Helping Your Teen With Empathy And Perspective-Taking

From Parent Camp Newsletter 5-8-24

Have you heard me say that I actually nailed my son’s bedroom window shut (for just a few hours) when he was sneaking out. Yeah, not one of my proudest parenting moments.

I talk about rules, discipline and consequences in Section 4 of The Field Guide. And the main thing I want you to remember when your teen does something wrong (makes a mistake) is that your goal is not to scare them into “behaving” by punishing or “consequencing” them.

Your goal is to figure out the “why” behind their behavior so you can address the real issue. Ask questions – start with “what happened?” and lean into their reasoning behind their actions.

Once you get to the bottom of it, you’ll need to help them learn the skills they need so they don’t make the same mistake again (this includes helping them work around the issue).

These skills could be anything from learning to get out of a bad situation without being embarrassed to simply figuring out a way to remember something.

And a couple of general skills they often need to learn are empathy, and perspective taking.

You can help them with empathy and perspective taking, by letting your teen know how their behavior impacted you and anyone else, emotionally. But you need to keep the focus on the behavior rather than them, personally.

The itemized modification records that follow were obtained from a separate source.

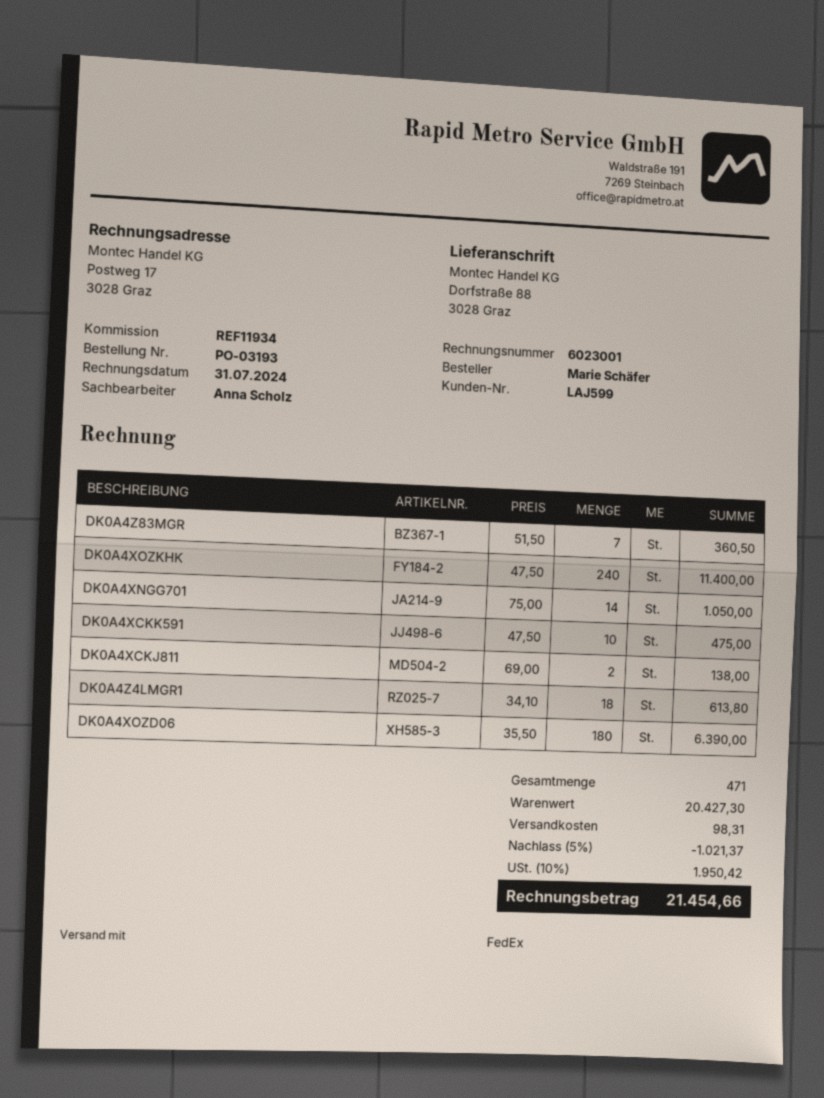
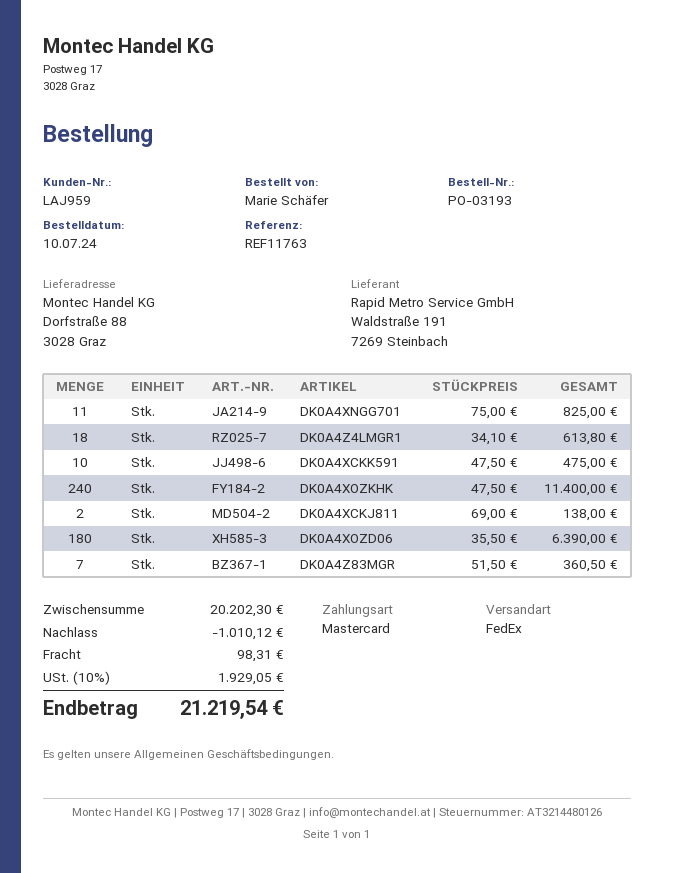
customer number: LAJ599 -> LAJ959
reference: REF11934 -> REF11763
DK0A4XNGG701: 14 x 75.00 = 1050.00 -> 11 x 75.00 = 825.00
subtotal: 20427.30 -> 20202.30
discount: 1021.37 -> 1010.12
tax: 10% = 1950.42 -> 10% = 1929.05
total: 21454.66 -> 21219.54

You do this by using “I statements”. For example, “When I got the phone call, I was so nervous and afraid that something had happened to you.”

If other people were impacted, you could go on to say something like, “Your sister spent the night asking me if you’d gotten home yet. She was terribly worried and upset. She loves you so much.”

Be careful not to use words that only sound like emotions but are really just filled with blame (e.g., “I felt ignored.” Ignored is not an emotion)

You want them to consider how their actions were not just about them.

They’re not going to get this if you use “you statements”, shaming, blaming, guilting, sarcastic language like, “You were so selfish to do this to all of us. I hope you had a great time at our expense.” “Why do you things like this?” “Can you not see how upsetting this is to all the rest of us when you do this?” “Do you have any idea what you put us through?

These types of statements only build antagonism, put them on the defensive and push them away from you instead of building connection. And when they’ve made a mistake, just like when they’re experiencing unpleasant emotions, it’s an opportunity for connection.

And of course, take a deep breath first and regulate your own emotions. You’ve got this!